In his annual address to parliament on April 21, Russian president Dmitry Medvedev reported that gross domestic product (GDP) had declined 2 percent in the first quarter. Medvedev assured the Russian people that his economic team had everything under control, that the recession would be mild, and that growth would resume in 2016.
By May 21, things looked less rosy. The finance ministry reported that the first quarter decline was between 3.5 and 3.7 percent. A week later, Russia’s state development bank, VEB, reported Russia’s first-quarter GDP down 4.3 percent. VEB’s chief economist framed the glum news as follows: “The accelerating fall in GDP in April indicates that the crisis still hasn’t passed its lowest point,” meaning that things will get worse before they get better.

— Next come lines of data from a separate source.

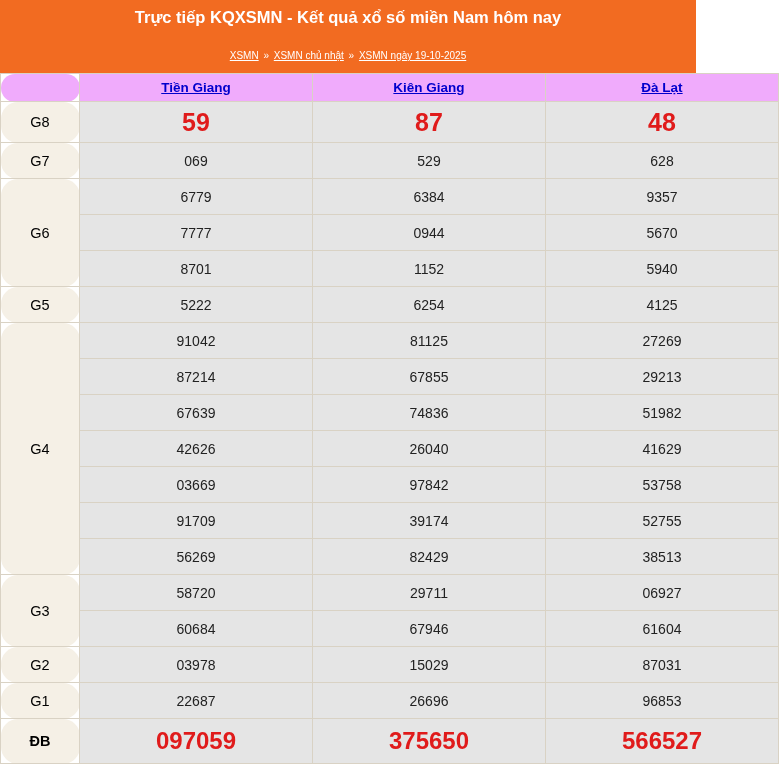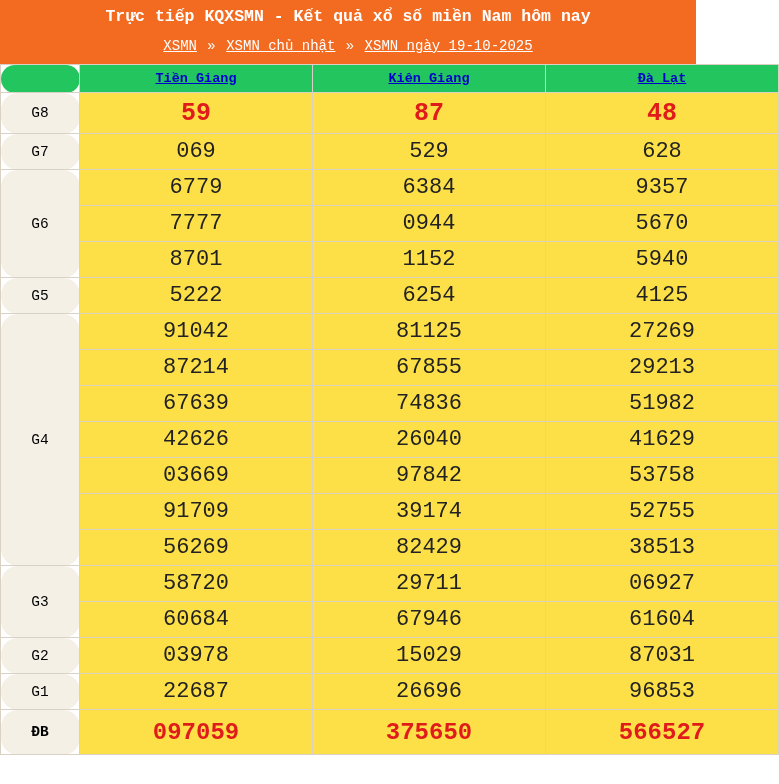--- a/index.html
+++ b/index.html
@@ -15,7 +15,6 @@
   .page {
     width: 696px;
     box-sizing: border-box;
-    font-family: Liberation Mono, monospace;
   }
   
   .header {

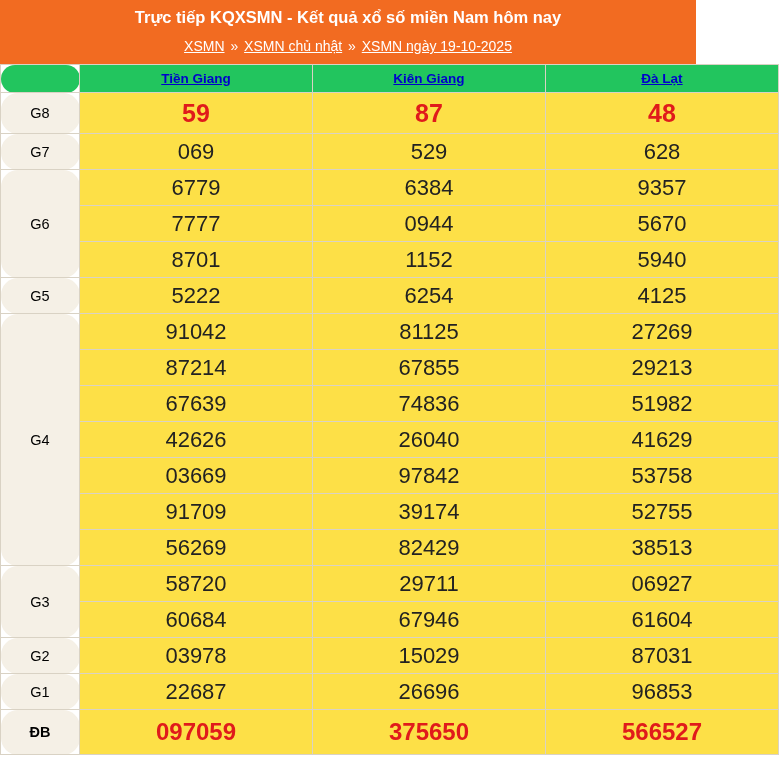--- a/index.html
+++ b/index.html
@@ -29,8 +29,8 @@
     line-height: 22px;
   }
   .breadcrumb {
-    margin-top: 9px;
-    font-size: 14px;
+    margin-top: 18px;
+    font-size: 10px;
     color: #ffffff;
     line-height: 19px;
   }

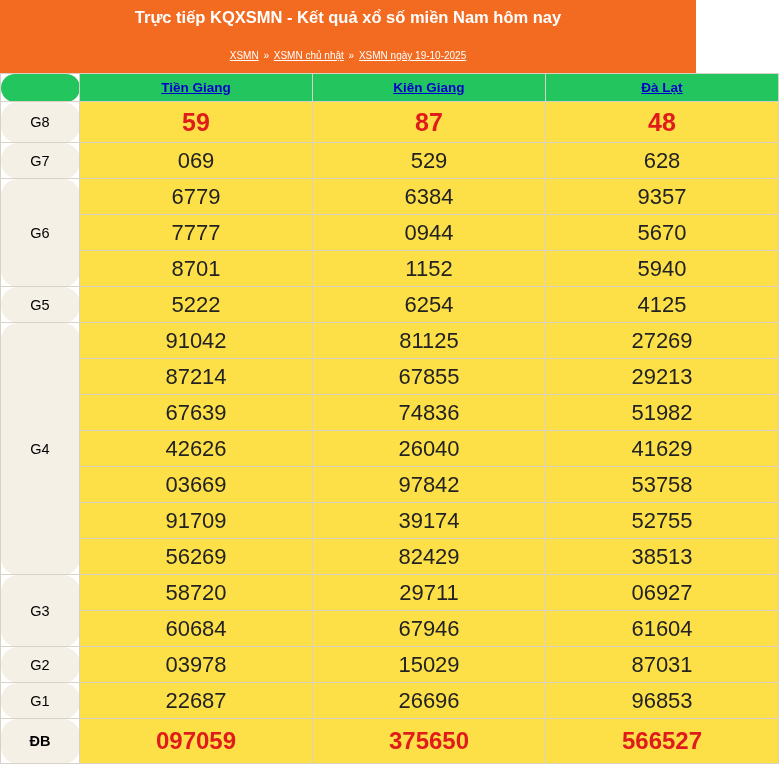--- a/index.html
+++ b/index.html
@@ -62,7 +62,7 @@
     border-radius: 17px;
   }
   .prov-head {
-    background: #22c55e;
+    background: #f0abfc;
     height: 25px;
     font-size: 13.5px;
     font-weight: bold;

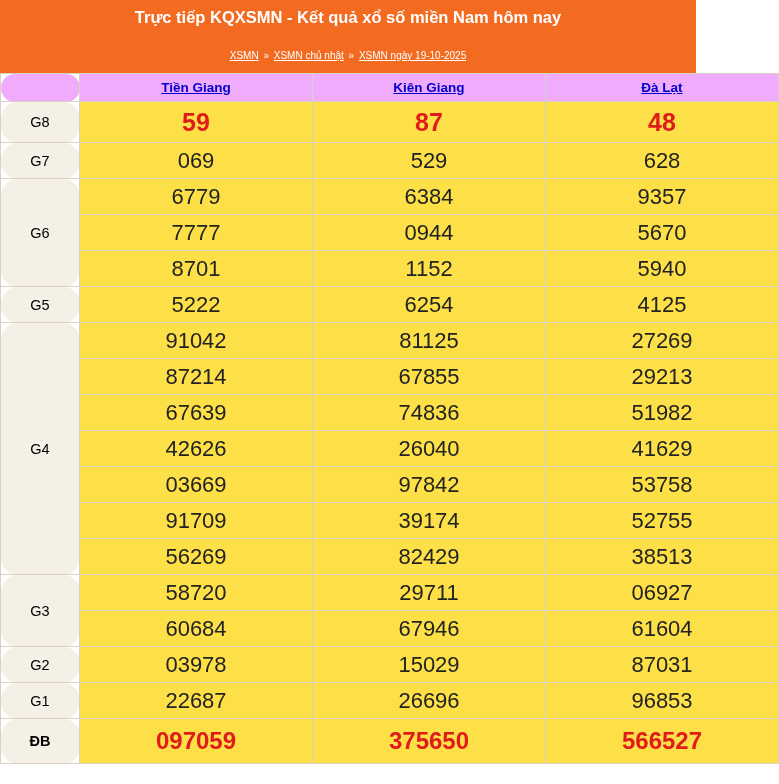--- a/index.html
+++ b/index.html
@@ -93,7 +93,7 @@
     font-weight: bold;
   }
   .rowcell {
-    background: #fde047;
+    background: #e5e5e5;
   }
 </style>
 </head>

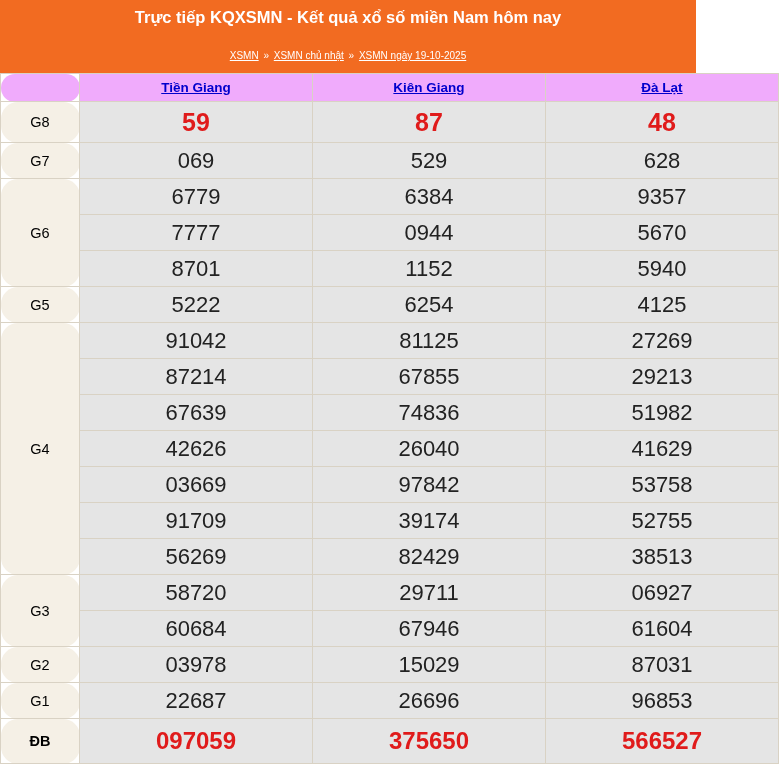--- a/index.html
+++ b/index.html
@@ -72,7 +72,7 @@
     text-decoration: underline;
   }
   .num {
-    font-size: 22px;
+    font-size: 14px;
     color: #222;
     height: 33px;
     background: #ffffff;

Russia’s statistics agency, Goskomstat, has yet to post its official first quarter figures. We can imagine that the statistics agency is under pressure to downplay negative results. As it now stands, Russia’s recession is more than twice as deep as Medvedev had promised a month earlier.
The downgrading of Russian economic performance during the past month has been bad news for the “worst is over” and “the sanctions have had no impact” crowd. The Russian people, whose living standards are plummeting, must be asking whether the administration can keep its solemn promise to “meet all its social obligations.”
In my A Russian Crisis with No End in Sight, I projected that Russian first-quarter GDP would fall by 10 percent in the absence of extraordinary measures, given prevailing energy prices and lack of foreign borrowing. It took a significant drawdown of reserve funds, sleight-of-hand tricks by the central bank, and forced currency repatriation to limit the loss to 4.3 percent, if that is the final number. That GDP shrunk less than 7 to 10 percent may represent a remarkable achievement of the Putin economic team; it could have been much worse.
The Russian economy cannot continue to be propped up by dwindling reserves. Capital flight in 2015 is projected again to exceed $100 billion as sanctions bite deeper. Oil prices will not recover in the short run. Russia’s only hope is a sanctions reprieve. Who knows? Will the West fall for the “sanctions are hurting us more than them” story of Putin’s propaganda machine?